MTSS mengacu pada rasa sakit di sepanjang batas medial tibia, biasanya terkait dengan tekanan berulang pada tulang. Hal ini biasanya terlihat pada atlet yang melakukan aktivitas berdampak tinggi seperti berlari, terutama mereka yang secara tiba-tiba meningkatkan intensitas atau durasi latihan mereka. Rasa sakit biasanya muncul sebagai nyeri tumpul, yang dapat meningkat selama atau setelah berlari atau olahraga berat lainnya yang berdampak tinggi.

Gambar

Gejala Umum MTSS:

  • Nyeri di sepanjang batas medial tibia: Nyeri ini biasanya dirasakan pada sepertiga bagian distal dari batas medial tibia yang lebih luas, yang biasanya dipicu oleh palpasi sepanjang setidaknya 5 sentimeter berturut-turut.
  • Nyeri dengan aktivitas: Ketidaknyamanan ini biasanya meningkat seiring dengan aktivitas fisik, terutama saat berlari atau setelah berolahraga dalam waktu lama yang melibatkan tungkai bawah.
  • Pembengkakan: Tidak seperti beberapa cedera lain, MTSS jarang menyebabkan pembengkakan, namun pada kasus iritasi yang parah, pembengkakan terjadi pada tungkai bawah bagian distal.
  • Nyeri berkurang dengan istirahat: Rasa sakit sering berkurang atau hilang setelah periode istirahat, hanya untuk kembali ketika aktivitas dilanjutkan.

Meskipun MTSS memiliki beberapa karakteristik yang sama dengan kondisi lain seperti fraktur stres, MTSS biasanya kurang terlokalisasi dan melibatkan pola rasa sakit yang lebih menyebar. Sebaliknya, fraktur stres lebih terfokus pada satu titik tulang dan memerlukan penanganan yang lebih intensif.

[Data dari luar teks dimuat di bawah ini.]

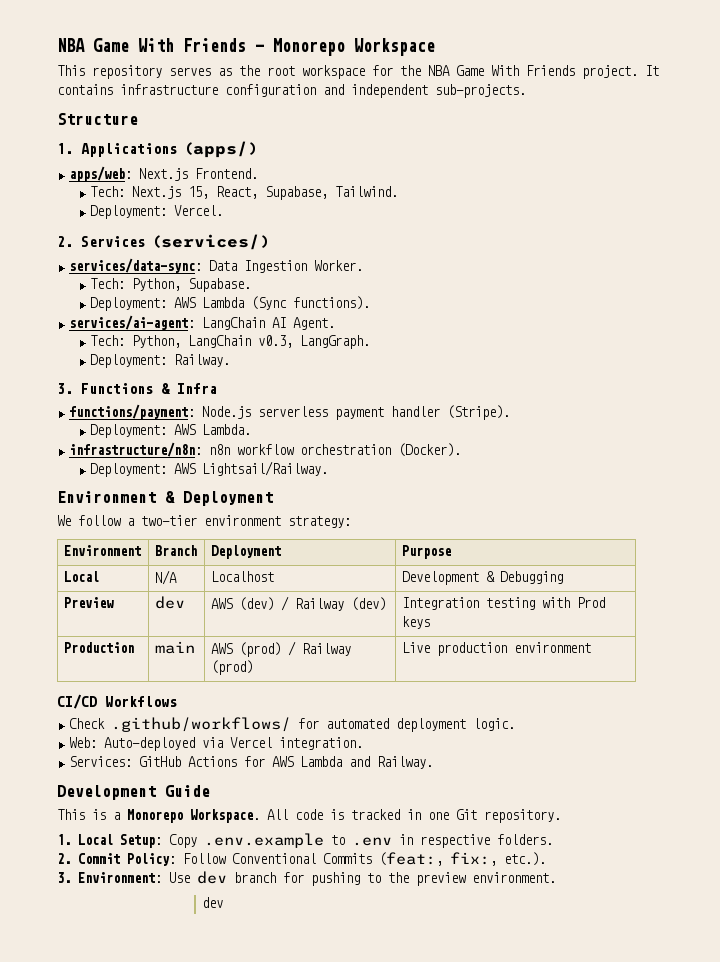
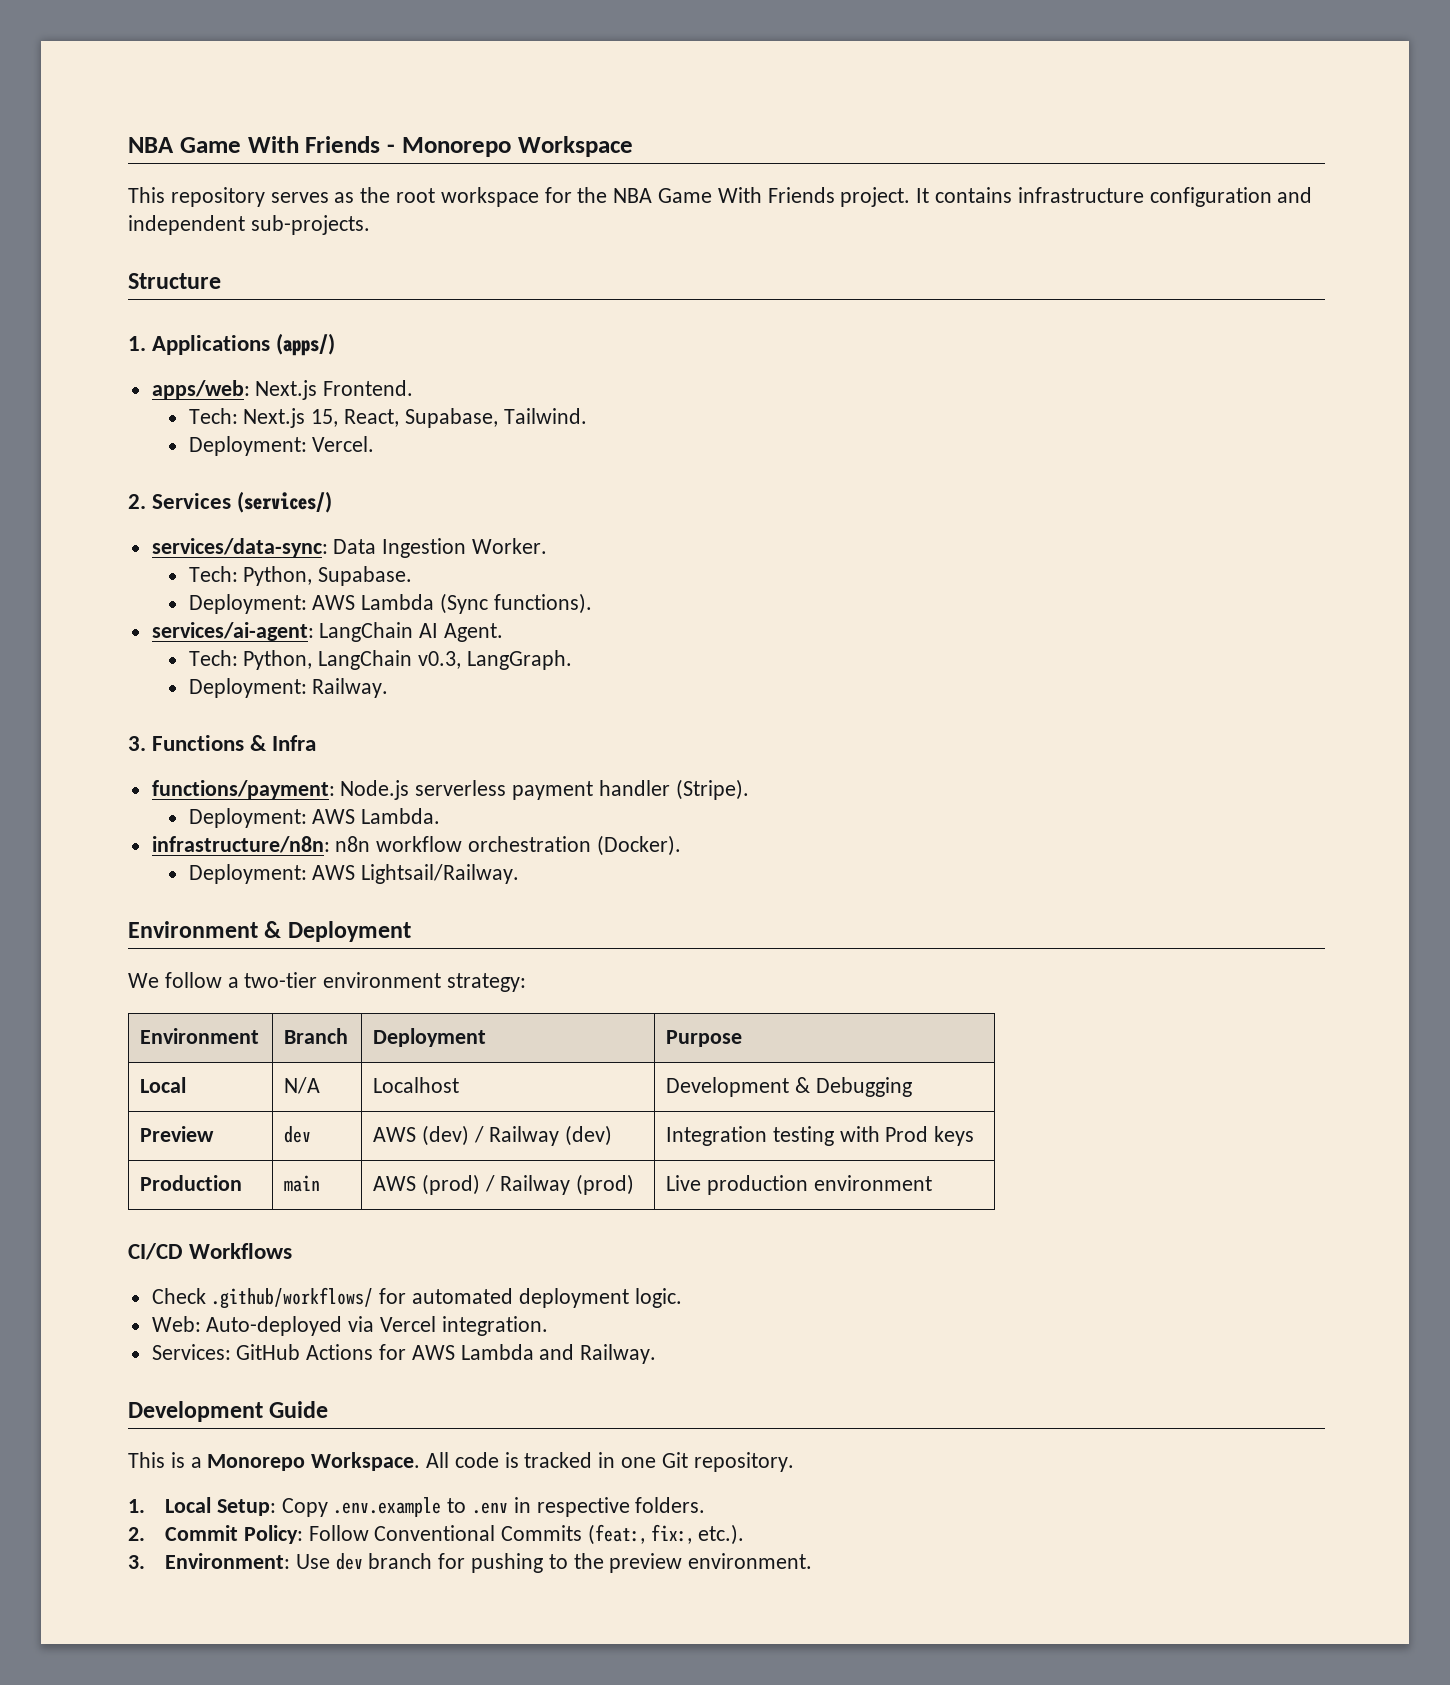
  3. Environment: Use dev branch for pushing to the preview environment.
- dev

Penyebab dan Patofisiologi MTSS

Penyebab utama MTSS adalah stres berulang dan beban berlebih pada tibia dan jaringan di sekitarnya, terutama ketika tulang tidak mampu mengatasi kekuatan kumulatif. Ketegangan yang terus menerus ini dapat menyebabkan peradangan pada periosteum (jaringan ikat yang mengelilingi tulang) dan pada akhirnya dapat menyebabkan edema sumsum tulang dan bahkan patah tulang akibat stres.

Patofisiologi:

Kelelahan otot: Ketika otot-otot pinggul dan tungkai menjadi lelah, otot-otot tersebut kurang mampu menyerap guncangan dan menstabilkan tungkai bawah. Hal ini meningkatkan beban pada tulang, yang berkontribusi terhadap perkembangan MTSS.

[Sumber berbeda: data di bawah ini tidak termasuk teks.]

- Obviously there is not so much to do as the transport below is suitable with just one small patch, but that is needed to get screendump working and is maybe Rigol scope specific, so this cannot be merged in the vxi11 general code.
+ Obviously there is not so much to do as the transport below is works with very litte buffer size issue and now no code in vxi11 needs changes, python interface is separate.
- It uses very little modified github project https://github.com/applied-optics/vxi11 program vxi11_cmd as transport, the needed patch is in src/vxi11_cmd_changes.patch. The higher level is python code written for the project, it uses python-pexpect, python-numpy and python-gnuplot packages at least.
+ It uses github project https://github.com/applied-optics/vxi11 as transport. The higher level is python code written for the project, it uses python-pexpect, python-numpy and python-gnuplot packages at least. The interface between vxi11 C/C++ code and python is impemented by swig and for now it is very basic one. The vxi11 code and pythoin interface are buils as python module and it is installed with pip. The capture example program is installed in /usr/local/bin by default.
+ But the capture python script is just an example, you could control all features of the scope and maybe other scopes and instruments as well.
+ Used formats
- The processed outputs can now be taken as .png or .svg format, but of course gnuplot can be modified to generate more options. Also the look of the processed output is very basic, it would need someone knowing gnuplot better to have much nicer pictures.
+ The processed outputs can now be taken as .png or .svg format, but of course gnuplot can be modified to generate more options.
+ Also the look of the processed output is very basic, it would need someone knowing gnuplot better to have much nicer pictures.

Terlalu sering digunakan dan mikrotrauma: Dampak berulang dari aktivitas seperti berlari menyebabkan kerusakan mikro yang kecil dan berulang. Seiring waktu, kerusakan mikro pada jaringan tulang ini tidak dapat sembuh dengan baik dan terakumulasi, sehingga menyebabkan peradangan dan nyeri.

Renovasi tulang: Tibia mengalami proses renovasi secara alami untuk mengatasi kekuatan tekanan ini. Namun, jika volume dan intensitas latihan melebihi kemampuan tubuh untuk beradaptasi, hal ini dapat menyebabkan peradangan, iritasi periosteal, dan kemungkinan edema sumsum tulang atau fraktur stres.

Faktor-faktor Risiko untuk MTSS

Beberapa faktor meningkatkan kemungkinan mengembangkan MTSS. Ini termasuk faktor intrinsik dan faktor ekstrinsik. Faktor-faktor utama yang telah ditemukan secara signifikan terkait dengan MTSS adalah: jenis kelamin perempuan, riwayat MTSS sebelumnya, pengalaman berlari yang lebih sedikit, penggunaan ortotik baru-baru ini, peningkatan indeks massa tubuh, peningkatan penurunan navicular, dan peningkatan rotasi eksternal rentang gerak pinggul pada laki-laki(Newman et al., 2013).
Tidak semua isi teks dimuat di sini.